Pitso Ya Kalaneng celebrates the arts in all their forms, including dance, theatre, music, photography, and literature.
The programme is curated by Wits’s Theatre and Performance division.
The festival utilises all four of Wits’s theatre venues, as well as the space outside the Wits Theatre Complex, the foyer of the Main Theatre and the space outside the Great Hall.
One of the lessons gained from the first edition is that the festival should start a week after the institution reopens.
“Therefore attracting a much wider audience,” said Purkey.
“We also learnt how to keep the costs contained, because that’s very much an important part of our current thinking.”
Last year, the festival ran for a week. This year it will run for a month.
“I’m delighted that this year’s festival is almost a month, rather than a week in length,” Purkey said.
Connecting all art disciplines
There is a purpose to the festival’s commitment to the cocktail of art forms that will presented throughout its duration.
“That’s very important for the arts in general, to understand all the connections that are possible between the different disciplines.”
From 27 February to 1 March, the festival will stage what Purkey describes as a “fantastic piece of dance” in the space outside the Great Hall steps.
The festival is divided into a theatre festival, which runs from 10 to 14 February, and a dance festival, which runs from 19 to 22 February and 27 February to 1 March.
The festival’s pricing speaks to making it accessible to its targeted audience.
Tickets are R100; with students only having to pay R50.
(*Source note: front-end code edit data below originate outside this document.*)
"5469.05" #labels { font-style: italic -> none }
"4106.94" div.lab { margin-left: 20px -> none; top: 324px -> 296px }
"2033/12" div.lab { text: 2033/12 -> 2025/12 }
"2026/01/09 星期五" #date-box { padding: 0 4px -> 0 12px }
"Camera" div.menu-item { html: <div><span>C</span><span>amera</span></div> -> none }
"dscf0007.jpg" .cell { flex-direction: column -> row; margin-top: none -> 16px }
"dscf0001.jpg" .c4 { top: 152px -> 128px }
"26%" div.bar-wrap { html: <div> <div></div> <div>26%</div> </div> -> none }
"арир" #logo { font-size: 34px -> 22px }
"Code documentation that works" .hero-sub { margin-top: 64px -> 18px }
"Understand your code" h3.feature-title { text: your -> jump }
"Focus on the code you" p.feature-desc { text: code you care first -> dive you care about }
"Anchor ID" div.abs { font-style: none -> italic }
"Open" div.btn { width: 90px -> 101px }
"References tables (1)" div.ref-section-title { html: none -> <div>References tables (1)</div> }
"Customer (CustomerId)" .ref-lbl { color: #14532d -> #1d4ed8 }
“We’ve kept the pricing very low because our target audience is primarily students and I suppose academics and staff on the campus,” shared the theatre practitioner.
“But we’re also very interested in expanding the audience for our theatre and general public, in particular those who live and work in Braamfontein.”
Parking is available in the Station Street parking area around the theatre and in the Solomon Mahlangu Building (the entrance is on Jorissen Street).